JERUSALEM – Just days before it attended President Obama’s summit in Washington this week, the Palestinian Authority honored the families of the perpetrators of some of the notorious terrorist attacks targeting Israeli civilians.
The PA’s minister for prisoners’ affairs, Issa Karake, last week awarded his government’s “Shield of Resoluteness and Giving” to a mother, Um Yousuf Abu Hamid, whose four sons are in Israeli jails for carrying out terrorist attacks targeting civilians.
Karake upheld the Abu Hamid family as a “model of willpower and of the struggle for the independence of Palestine,” according to the PA’s Al-Hayat al-Jadida newspaper as translated by Palestinian Media Watch.
He called the mother a “central partner in the struggle, by virtue of what she has given and continues to give.”

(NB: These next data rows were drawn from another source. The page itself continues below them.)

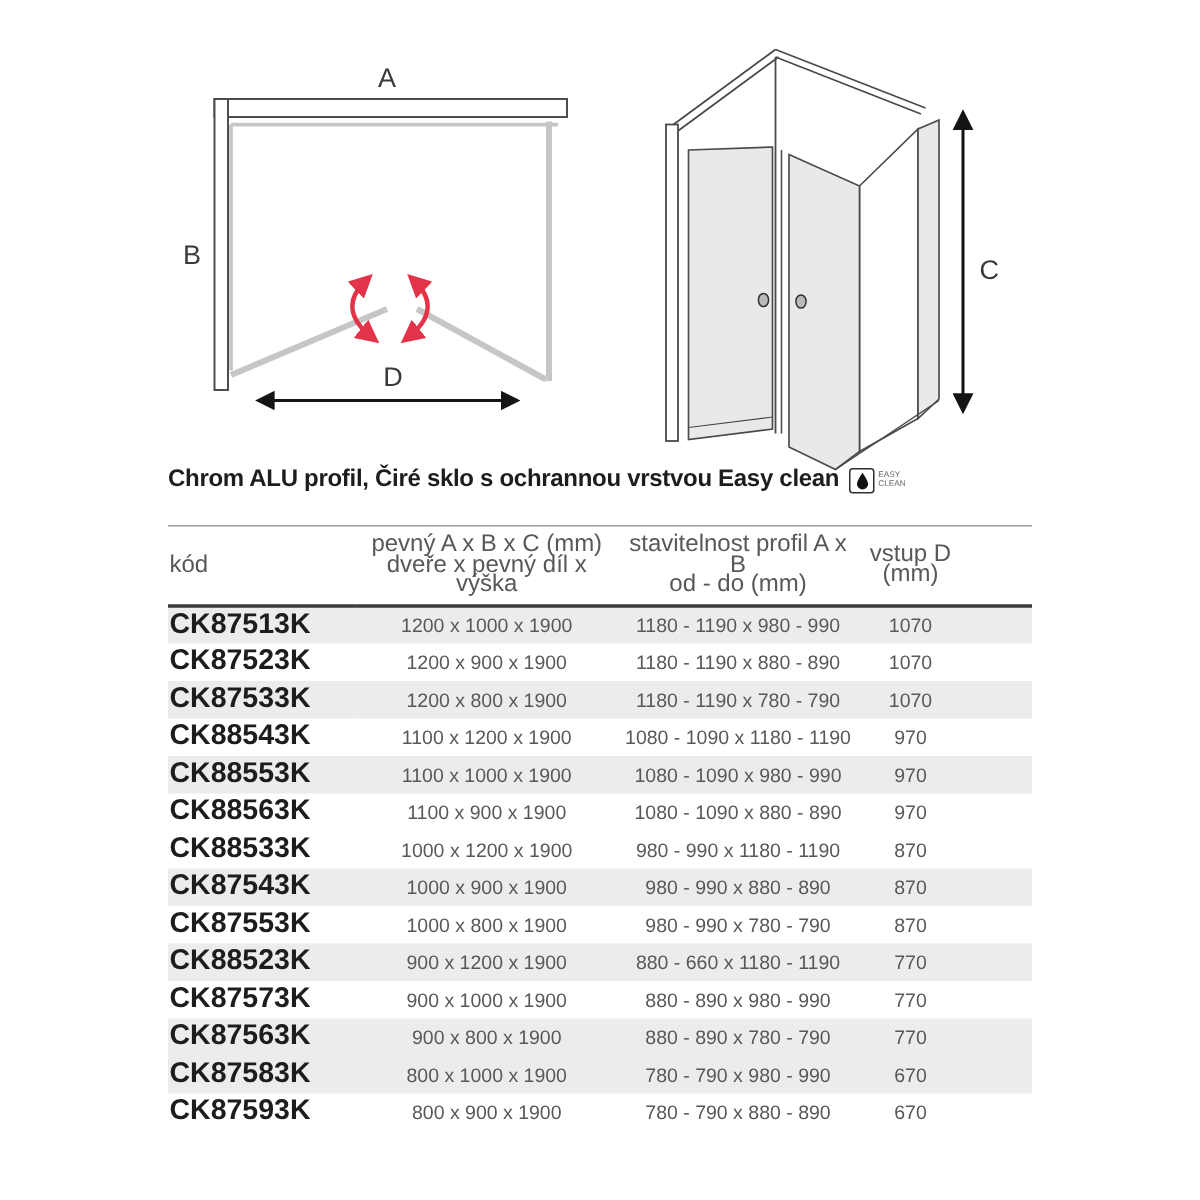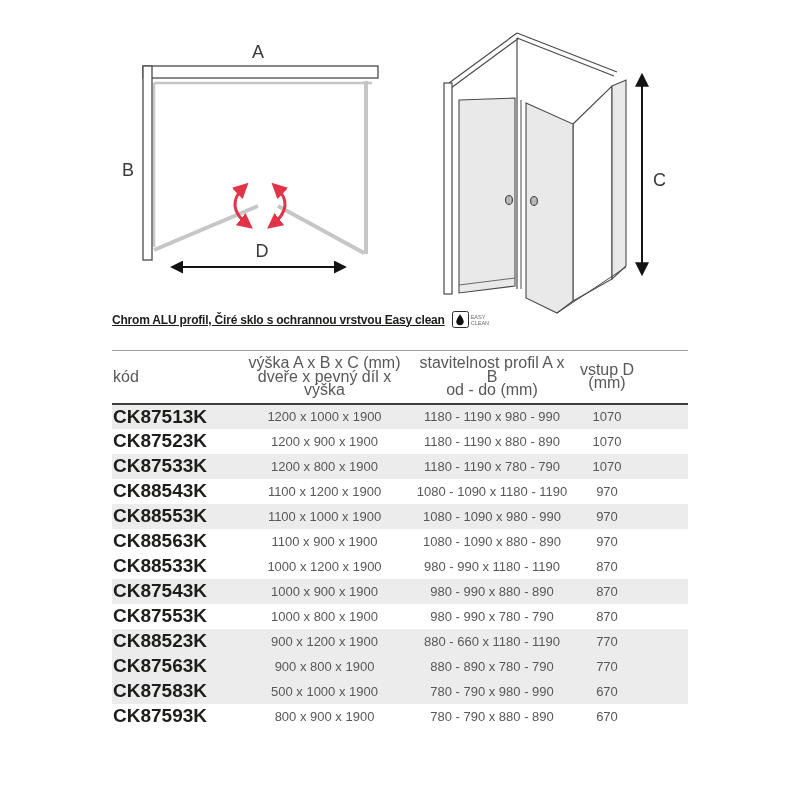--- a/index.html
+++ b/index.html
@@ -24,7 +24,7 @@
   .dim-label{font-family:"Liberation Sans",sans-serif;font-size:18px;fill:#3a3a3a;}
 
   .title-row{position:absolute;left:112px;top:311px;display:flex;align-items:center;}
-  .page-title{font-size:12px;font-weight:bold;color:var(--code-text);letter-spacing:-0.2px;text-decoration:underline;}
+  .page-title{font-size:16px;font-weight:bold;color:var(--code-text);letter-spacing:-0.2px;}
   .easyclean-badge{display:flex;align-items:center;margin-left:7px;}
   .easyclean-box{width:17px;height:17px;border:1.4px solid #2d2d2d;border-radius:2.5px;display:flex;align-items:center;justify-content:center;background:#fff;}
   .easyclean-text{margin-left:2px;font-size:5.5px;line-height:6px;color:#6b6b6b;letter-spacing:0;}

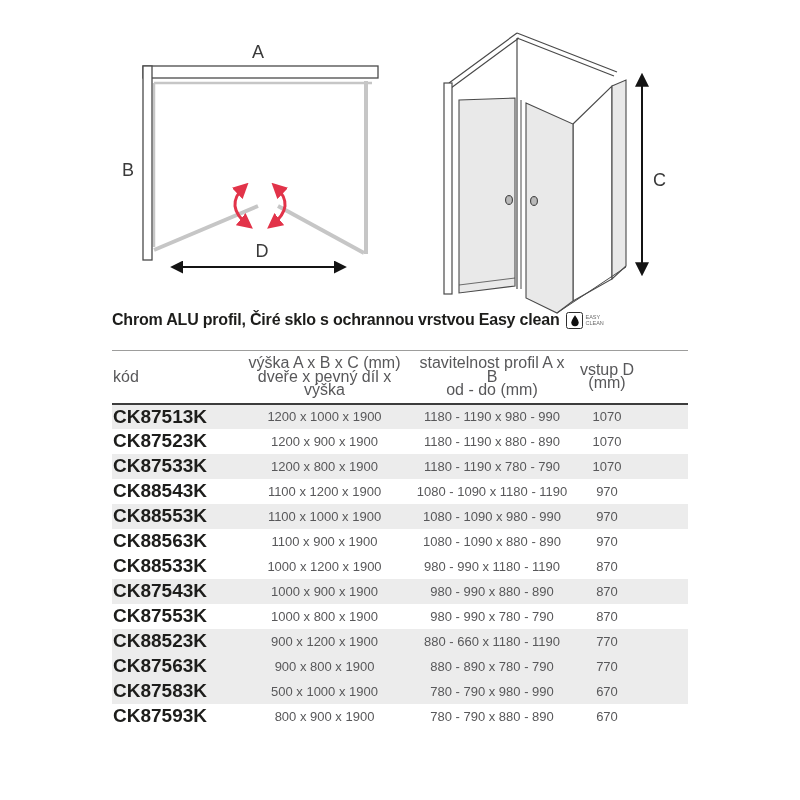--- a/index.html
+++ b/index.html
@@ -137,7 +137,7 @@
         <tr>
           <th class="col-code">kód</th>
           <th class="col-size">
-            <div>výška A x B x C (mm)</div>
+            <div>pevný A x B x C (mm)</div>
             <div>dveře x pevný díl x výška</div>
           </th>
           <th class="col-adjust">

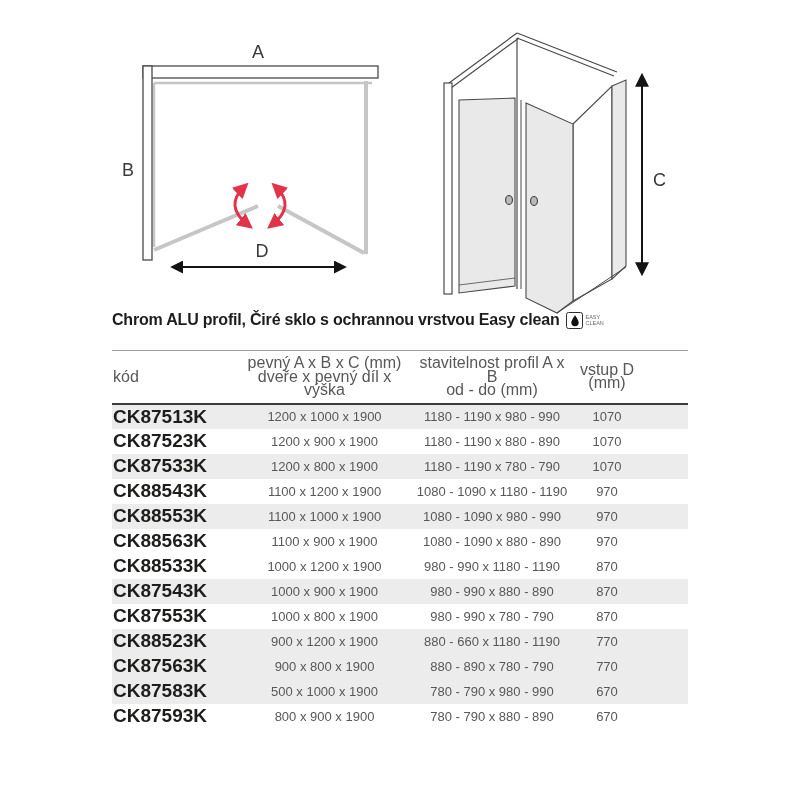--- a/index.html
+++ b/index.html
@@ -219,6 +219,13 @@
             <td class="col-entry">770</td>
             <td></td>
           </tr>
+          <tr>
+            <td class="col-code">CK87573K</td>
+            <td class="col-size">900 x 1000 x 1900</td>
+            <td class="col-adjust">880 - 890 x 980 - 990</td>
+            <td class="col-entry">770</td>
+            <td></td>
+          </tr>
           <tr class="shaded">
             <td class="col-code">CK87563K</td>
             <td class="col-size">900 x 800 x 1900</td>

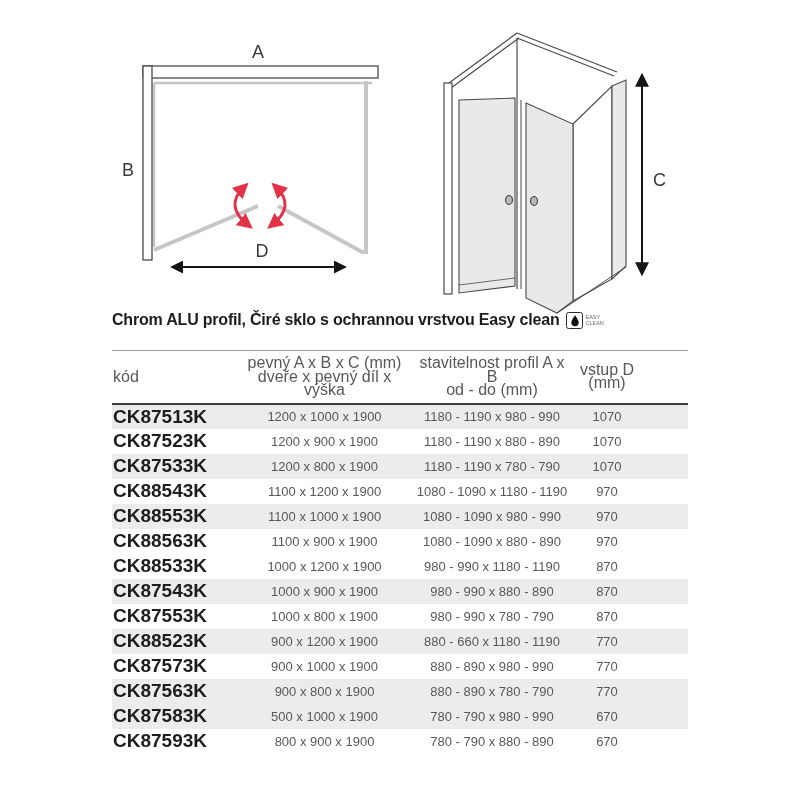--- a/index.html
+++ b/index.html
@@ -235,7 +235,7 @@
           </tr>
           <tr class="shaded">
             <td class="col-code">CK87583K</td>
-            <td class="col-size">500 x 1000 x 1900</td>
+            <td class="col-size">800 x 1000 x 1900</td>
             <td class="col-adjust">780 - 790 x 980 - 990</td>
             <td class="col-entry">670</td>
             <td></td>

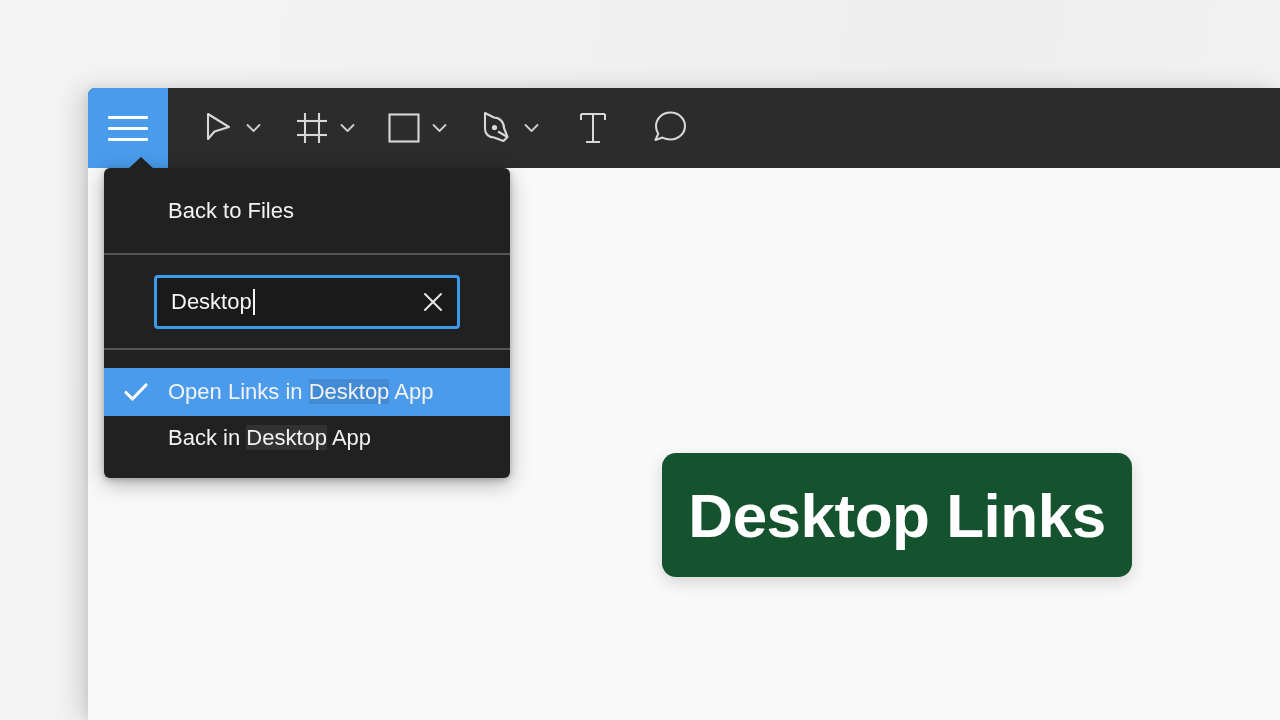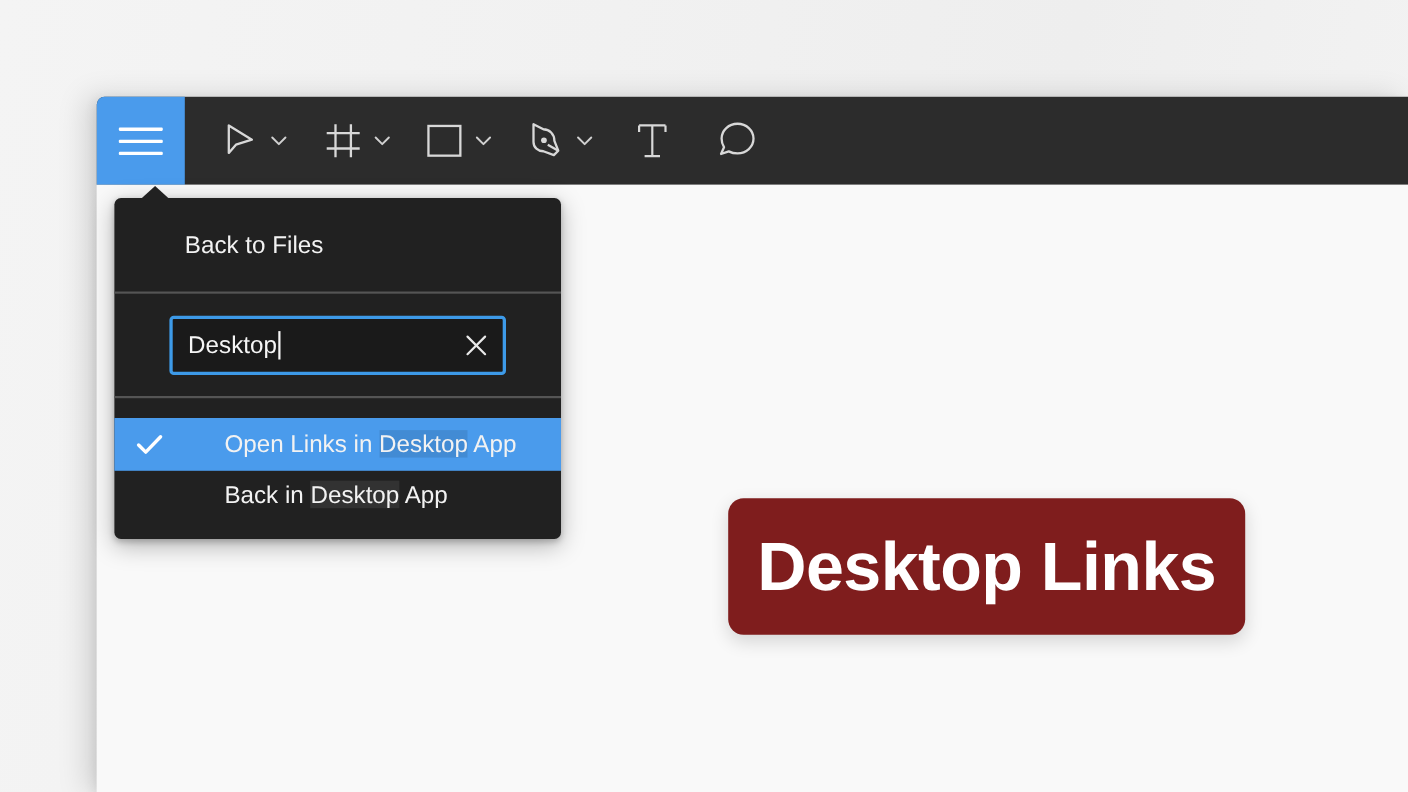--- a/index.html
+++ b/index.html
@@ -94,7 +94,7 @@
   #file-menu {
     position: absolute;
     left: 16px;
-    top: 92px;
+    top: 80px;
     width: 406px;
     background: #212121;
     border-radius: 6px;

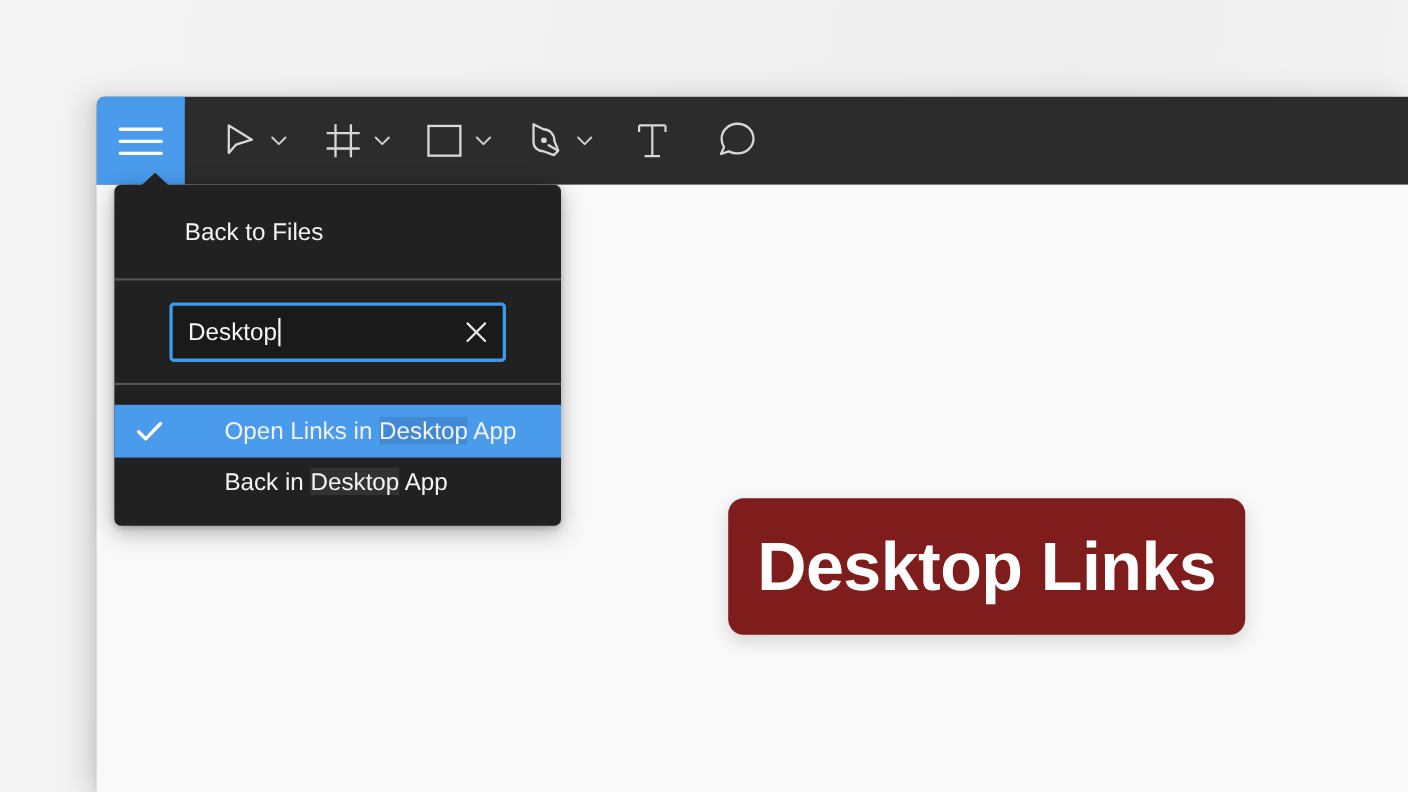--- a/index.html
+++ b/index.html
@@ -175,7 +175,7 @@
     justify-content: center;
     flex: 0 0 auto;
   }
-  .menu-item .label { white-space: nowrap; margin-left: 36px; }
+  .menu-item .label { white-space: nowrap; }
   .menu-item.selected { background: #4a9bec; }
   .menu-item .label .match { background: rgba(255,255,255,0.08); }
   .menu-item.selected .label .match { background: rgba(0,0,0,0.10); }

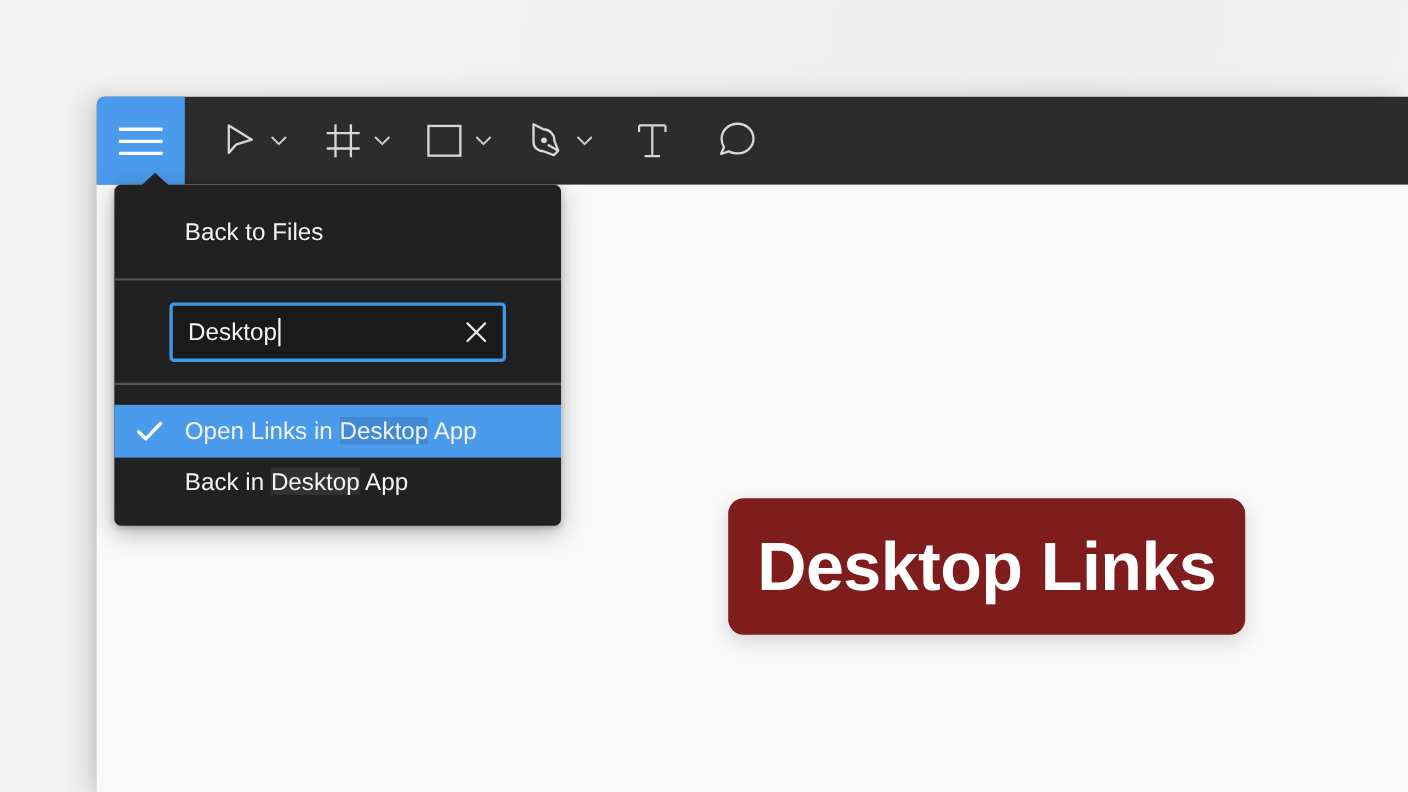--- a/index.html
+++ b/index.html
@@ -198,7 +198,7 @@
     top: 285px;
     width: 470px;
     height: 124px;
-    background: #7f1d1d;
+    background: #14532d;
     border-radius: 14px;
     display: flex;
     align-items: center;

“It is she who gave birth to the fighters, and she deserves that we bow to her in salute and in honor,” Karake was quoted as saying.
Palestinian Media Watch points out the profiles of Hamid’s four sons, who are each serving life sentences in Israeli prisons:
- Nasser Abu Hamid: Seven life sentences plus 50 years for serving as the commander of Fatah’s military wing, the Al-Aqsa Martyrs’ Brigades, in Ramallah. Hamid was convicted of killing seven Israeli civilians and 12 attempted murders. His Brigades is responsible for scores of suicide bombings, shootings and rocket attacks targeting civilians.
- Nasr Abu Hamid: Five life sentences. He is a member of the terror faction of Fatah, Tanzim, and was convicted of involvement in two terror attacks and arms dealing.
- Sharif Abu Hamid: Four life sentences. A member of one of the brothers’ units carrying out terror attacks against civilians and soldiers. He accompanied a suicide bomber to his attack in March 2002.
- Muhammad Abu Hamid: Two life sentences plus 30 years for involvement in terror attacks.
Karake, the PA’s minister, also visited the family of Palestinian suicide terrorist Ayyat Al-Akhras, who in 2002 entered a Jerusalem supermarket and detonated a bomb murdering two Israelis and killing herself, becoming one of the youngest suicide bombers at age 18.
That attack received worldwide media attention due to Ayat’s age and gender and the fact that one of the victims was also a teenage girl, 17-year-old Rachel Levy.